An EEG alone doesn’t always catch abnormalities, especially if the test is brief and the person doesn’t happen to have unusual brain activity during the recording. For this reason, doctors sometimes use prolonged EEG monitoring over several days, or ask you to be sleep-deprived before the test to increase the chance of capturing abnormal signals. Brain imaging with MRI is typically done alongside the EEG to look for structural abnormalities like scarring, tumors, or malformations that could be causing the seizures.
Treatment and Seizure Control
Medication is the first-line treatment, and for many people it works well. The goal is complete seizure freedom, which the first medication achieves for a meaningful portion of patients. What happens when the first drug fails is where things get more complex. Among people who tried a third medication after two had already failed, about 24% still achieved seizure freedom. For a fourth medication, the rate dropped to around 15%, and it hovered near 14% for a fifth or sixth attempt. These aren’t hopeless numbers. A study of 403 patients found that 31% achieved seizure freedom even after failing at least two medications, suggesting that persistence with different drug combinations pays off for a substantial minority.

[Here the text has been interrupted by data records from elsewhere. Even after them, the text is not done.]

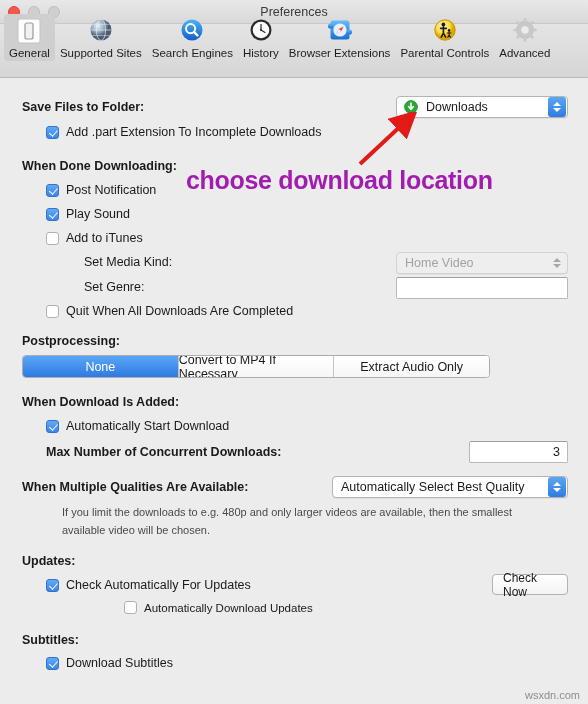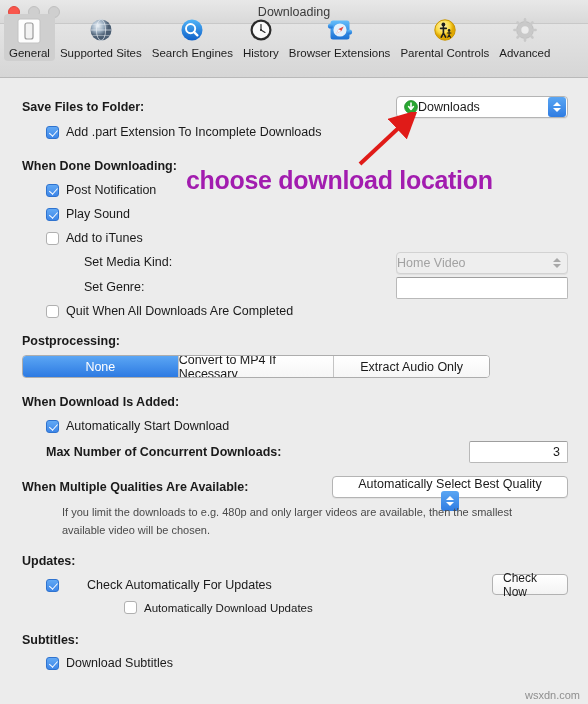--- a/index.html
+++ b/index.html
@@ -79,21 +79,21 @@
   }
   .cb-lab { font-size: 12.5px; color: #1a1a1a; margin-left: 7px; }
 
   
   .popup {
     position: relative; height: 22px;
     background: #fff; border: 1px solid #b4b4b4; border-radius: 4px;
     display: flex; align-items: center;
     box-shadow: 0 1px 0 rgba(0,0,0,0.05);
   }
-  .popup .ptext { font-size: 12.5px; color: #1a1a1a; padding-left: 0; flex: 1; white-space: nowrap; }
+  .popup .ptext { font-size: 12.5px; color: #1a1a1a; padding-left: 8px; flex: 1; white-space: nowrap; }
   .stepper {
     width: 18px; height: 20px; margin: 0 1px 0 0;
     background: linear-gradient(to bottom, #5aa6f3 0%, #2f7ce2 100%);
     border-radius: 3px;
     display: flex; flex-direction: column; align-items: center; justify-content: center;
     gap: 2px; flex: none;
   }
   .chev { width: 0; height: 0; border-left: 4px solid transparent; border-right: 4px solid transparent; }
   .chev.up { border-bottom: 4px solid #fff; }
   .chev.down { border-top: 4px solid #fff; }
@@ -158,21 +158,21 @@
 <body>
 
 <div id="win">
 
   <div class="titlebar">
     <div class="lights">
       <span class="light red"></span>
       <span class="light gray1"></span>
       <span class="light gray2"></span>
     </div>
-    <div class="win-title">Downloading</div>
+    <div class="win-title">Preferences</div>
   </div>
 
   <div class="toolbar">
 
     <div class="tb-item selected">
       <span class="tb-ico">
         <svg viewBox="0 0 30 30" width="30" height="30">
           <rect x="4" y="3" width="22" height="24" rx="2" fill="#fdfdfd" stroke="#c3c3c3"></rect>
           <rect x="11" y="7" width="8" height="16" rx="2" fill="#f2f2f2" stroke="#9b9b9b" stroke-width="1.2"></rect>
         </svg>
@@ -380,35 +380,35 @@
     <div class="row" style="left:46px; top:367px;font-weight:bold;">
       <span class="lbl">Max Number of Concurrent Downloads:</span>
     </div>
     <div class="field" style="position:absolute; left:469px; top:363px; width:99px;">
       <span>3</span>
     </div>
 
     <div class="row" style="left:22px; top:402px;">
       <span class="sec-head">When Multiple Qualities Are Available:</span>
     </div>
-    <div class="popup" style="position:absolute; left:332px; top:398px; width:236px;flex-direction:column;">
+    <div class="popup" style="position:absolute; left:332px; top:398px; width:236px;">
       <span class="ptext">Automatically Select Best Quality</span>
       <span class="stepper">
         <span class="chev up"></span>
         <span class="chev down"></span>
       </span>
     </div>
     <div style="position:absolute; left:62px; top:424px; width:492px;">
       <span class="help">If you limit the downloads to e.g. 480p and only larger videos are available, then the smallest available video will be chosen.</span>
     </div>
 
     <div class="row" style="left:22px; top:476px;">
       <span class="sec-head">Updates:</span>
     </div>
-    <div class="row cb" style="left:46px; top:500px;gap:21px;">
+    <div class="row cb" style="left:46px; top:500px;">
       <span class="box on"></span>
       <span class="cb-lab">Check Automatically For Updates</span>
     </div>
     <div class="btn" style="position:absolute; left:492px; top:496px; width:76px;">Check Now</div>
 
     <div class="row cb" style="left:124px; top:523px;">
       <span class="box"></span>
       <span class="cb-lab" style="font-size:11.5px;">Automatically Download Updates</span>
     </div>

For people whose seizures don’t respond adequately to medication (often called drug-resistant or refractory epilepsy), other options exist. Surgery to remove or disconnect the area of the brain where seizures originate can be highly effective when a clear focal point is identified. Nerve stimulation devices, which send regular electrical pulses to the brain through a nerve in the neck or a device implanted in the skull, can reduce seizure frequency. Dietary approaches, particularly the ketogenic diet (a very high-fat, very low-carbohydrate eating plan), have shown benefit especially in children with hard-to-treat epilepsy.
Living With Epilepsy
The daily impact of epilepsy extends well beyond the seizures themselves. Driving restrictions vary by state but generally require a seizure-free period, often three to twelve months, before you can legally drive. Sleep deprivation, alcohol, and high stress levels are common seizure triggers, so managing these becomes part of daily life. Many people wear medical alert identification and develop safety habits around activities like swimming or cooking.
One serious risk that’s worth understanding is sudden unexpected death in epilepsy, or SUDEP. For every 1,000 adults with epilepsy in the U.S., roughly one dies from SUDEP each year. In children, the risk is lower: about one in every 4,500 children with epilepsy per year. SUDEP most commonly occurs during or immediately after a seizure, often during sleep. The exact mechanism isn’t fully understood, but it likely involves disruption of breathing or heart rhythm. The single most important way to reduce this risk is consistent seizure control, particularly preventing tonic-clonic seizures.
Epilepsy also carries a higher rate of co-occurring conditions, including depression, anxiety, and memory difficulties. These aren’t just reactions to living with a chronic illness. The same brain changes that cause seizures can independently affect mood and cognition. Addressing these alongside seizure management makes a real difference in quality of life.